The results of the model are shown in Figures 2 below. The ZS3 line is much lower than for the ZFS in both Figures. The traditional array costs have also been reduced compared with the original comparison, as 4TB drives were included where IO rates/drive allowed.
Figure 3 below shows a subset of the data. In the original study, there was a significantly lower costs for traditional arrays for the 500 - 5,000 IOPS per terabyte range. This is a significant portion of the marketplace. The potential space where the ZS3 can compete has been significantly extended. The only IOPS range where traditional arrays are lower cost is in the 500 - 1,000 IOPS per terabyte range. In this smaller range, the relative savings have been significantly reduced to effectively very little.
Note: The model shows theoretical configurations, based on the assumptions shown in Table 4. These configurations are not necessarily available in the Oracle ZFS or ZS3 appliances ranges, or the traditional storage arrays, and the market prices will fluctuate for many reasons. IT professionals should seek specific quotes and specifications for the specific workloads the storage equipment is to support.
Conclusions & Recommendations
Table 3 shows the theoretical cost comparisons between ZFS and the new ZS3 storage appliances. It shows a very significant improvement in total costs effectiveness from the new ZS3, with an expectation of an increase of over twice compared to the preceding appliances.

Source: Wikibon, 2014, Oracle ZFS Hybrid Storage Appliance Reads for Show but Writes for Dough and Figures 2 & 3 above.
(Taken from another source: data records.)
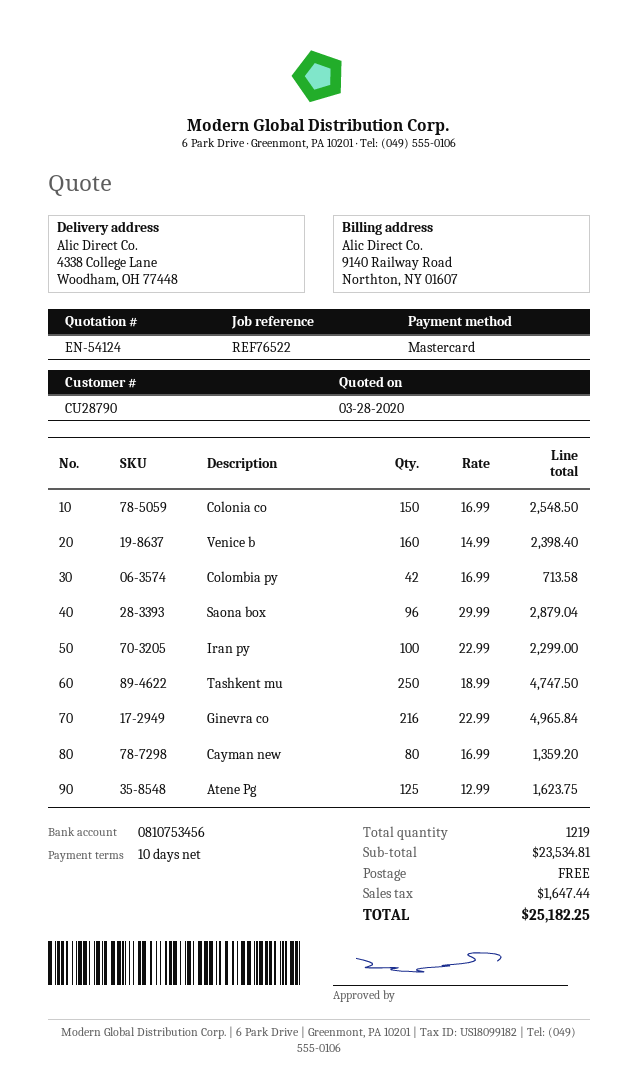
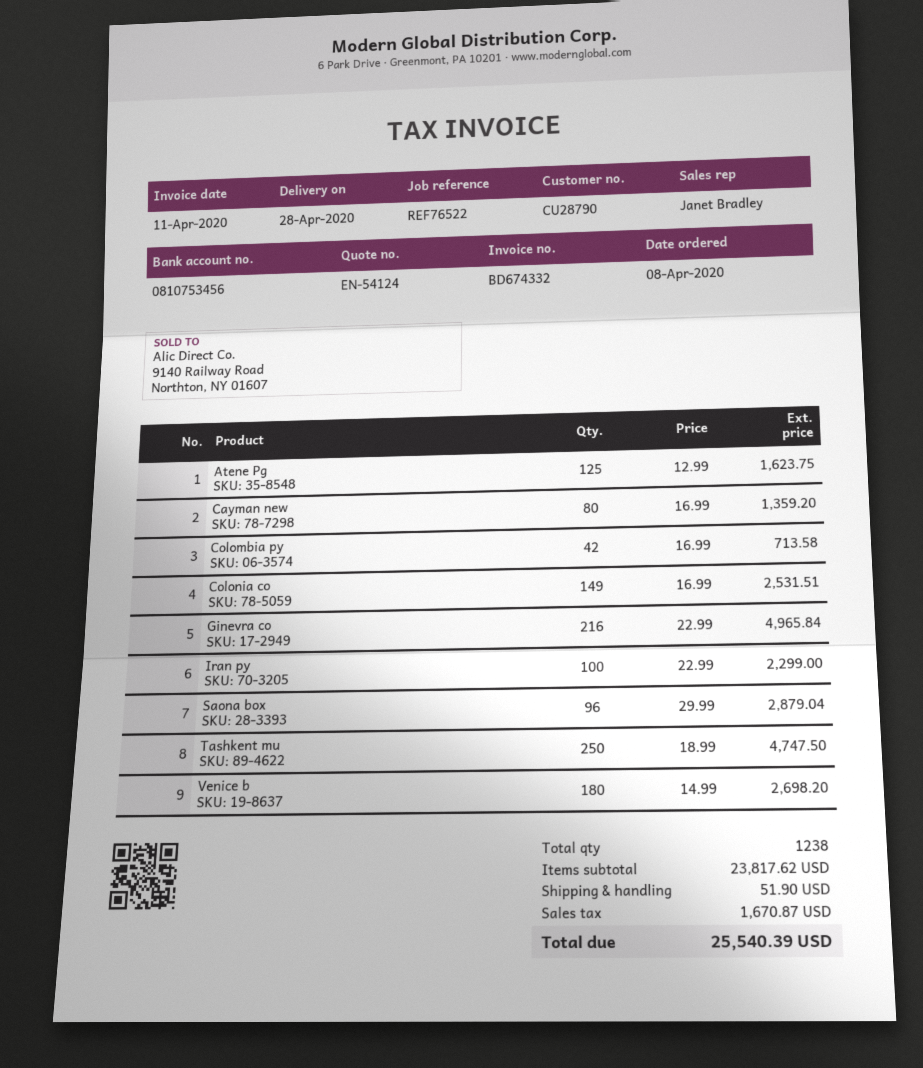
Colonia co: 150 x 16.99 = 2548.50 -> 149 x 16.99 = 2531.51
Venice b: 160 x 14.99 = 2398.40 -> 180 x 14.99 = 2698.20
total quantity: 1219 -> 1238
subtotal: 23534.81 -> 23817.62
shipping: 0.00 -> 51.90
tax: 1647.44 -> 1670.87
total: 25182.25 -> 25540.39

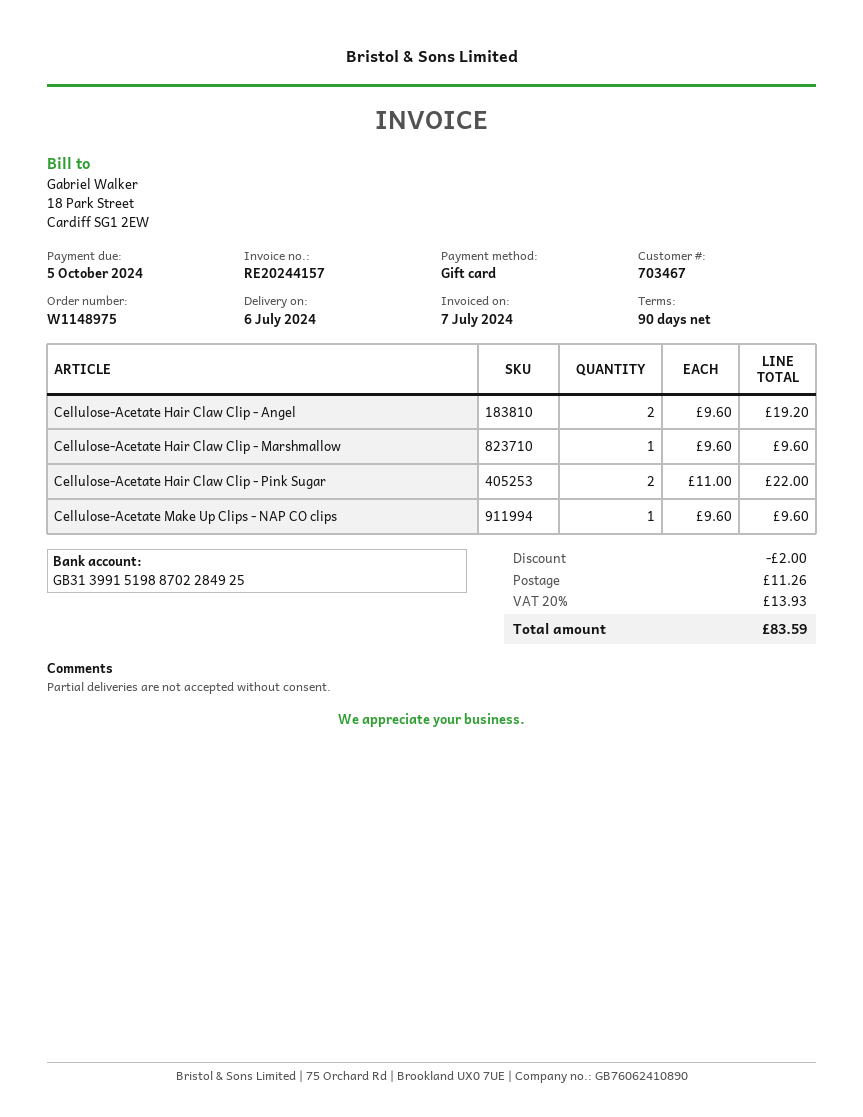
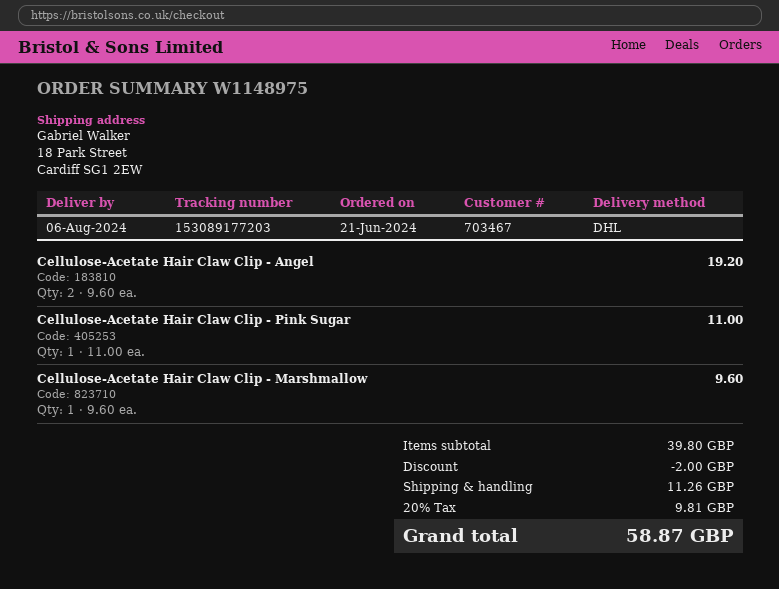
delivery date: 2024-07-06 -> 2024-08-06
Cellulose-Acetate Hair Claw Clip - Pink Sugar: 2 x 11.00 = 22.00 -> 1 x 11.00 = 11.00
Cellulose-Acetate Make Up Clips - NAP CO clips: 1 x 9.60 = 9.60 -> none
tax: 20% = 13.93 -> 20% = 9.81
total: 83.59 -> 58.87

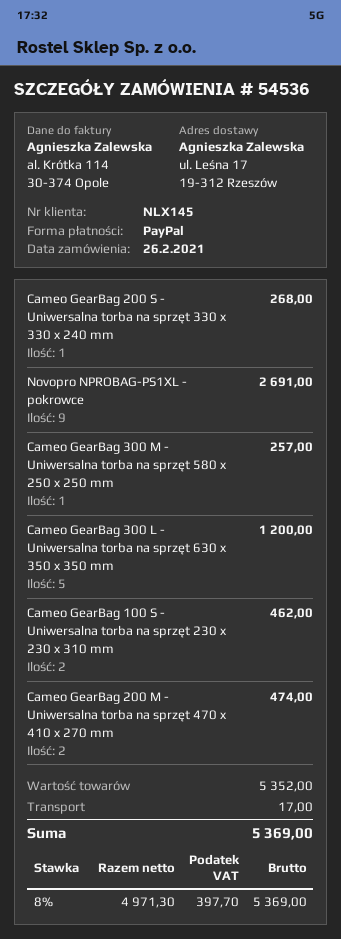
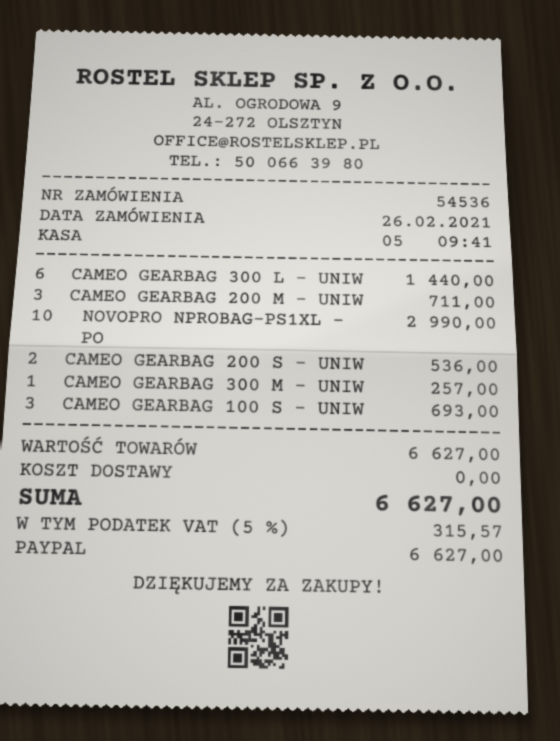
Cameo GearBag 200 S - Uniwersalna torba na sprzęt 330 x 330 x 240 mm: 1 for 268.00 -> 2 for 536.00
Novopro NPROBAG-PS1XL - pokrowce: 9 for 2691.00 -> 10 for 2990.00
Cameo GearBag 300 L - Uniwersalna torba na sprzęt 630 x 350 x 350 mm: 5 for 1200.00 -> 6 for 1440.00
Cameo GearBag 100 S - Uniwersalna torba na sprzęt 230 x 230 x 310 mm: 2 for 462.00 -> 3 for 693.00
Cameo GearBag 200 M - Uniwersalna torba na sprzęt 470 x 410 x 270 mm: 2 for 474.00 -> 3 for 711.00
subtotal: 5352.00 -> 6627.00
shipping: 17.00 -> 0.00
tax: 8% = 397.70 -> 5% = 315.57
total: 5369.00 -> 6627.00

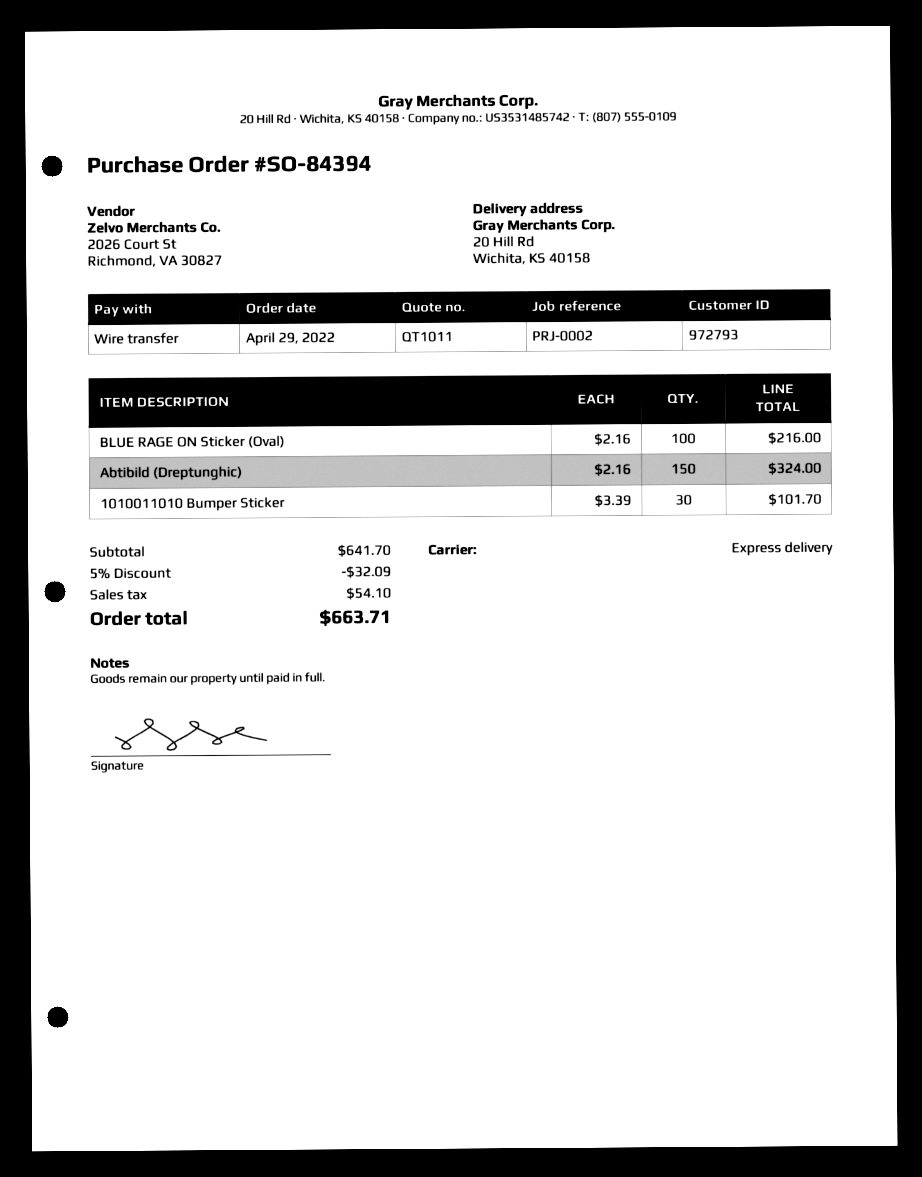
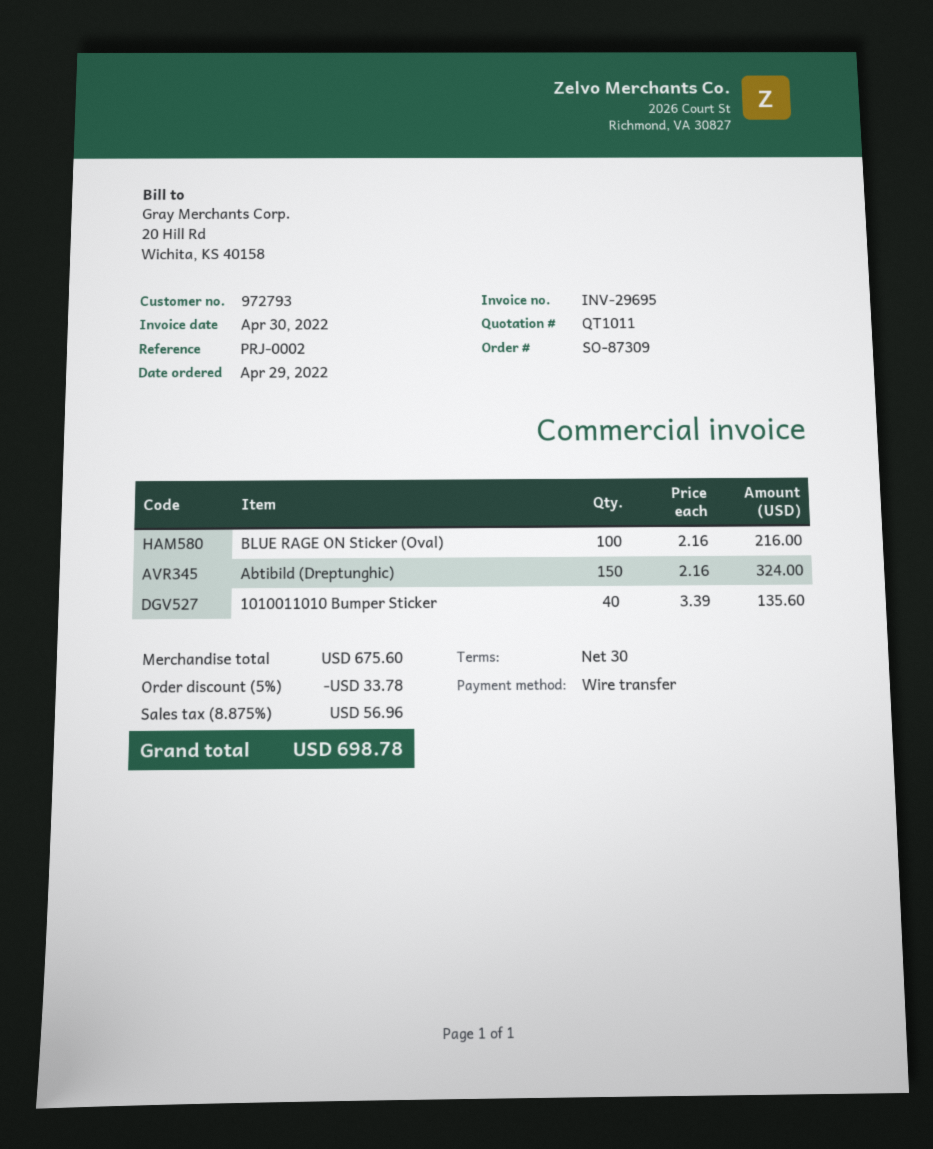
order number: SO-84394 -> SO-87309
1010011010 Bumper Sticker: 30 x 3.39 = 101.70 -> 40 x 3.39 = 135.60
subtotal: 641.70 -> 675.60
discount: 5% = 32.09 -> 5% = 33.78
tax: 54.10 -> 56.96
total: 663.71 -> 698.78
Figure 4 is an update to Figure 1 in the original research. It shows that the overall cost comparison between the theoretical costs has increased significantly. The traditional arrays are between 244% and 306% higher theoretical cost than the ZS3 appliances. Again, Wikibon would emphasize that these conclusions how the differences based on the assumptions in Table 4. The actual bid prices from vendors will of course vary greatly according to many factors. However, Oracle has much more room to be aggressive with pricing decisions, with a simpler all-inclusive storage software model.
Action Item: On balance we believe Oracle's storage R&D commitment is a positive for customers, and while there is always a risk of lock-in with the "Red Stack," many organizations will find that the value creation achieved through integration will offsets such risks. The Oracle ZS3 storage appliance does not yet have the full functionality required to replace all types of storage in the data center. However, the ZS3 improvements have significantly increased the workloads that can be supported. Wikibon recommends that storage executives should include the ZS3 in all RFPs for throughput heavy workloads, including backup, data warehousing, data analytics, and high-performance filers. In particular, CIOs and CTOs should be looking to identify key business workflows where IO is inhibiting time-to-information and time-to-value of IT. Improving the IO performance with hybrid solutions such as the ZS3, especially when integrated with Oracle databases, will be much faster and lower cost to implement than fashionable in-memory databases and in many cases, alternatives that cannot achieve the same level of integration as Oracle is demonstrating.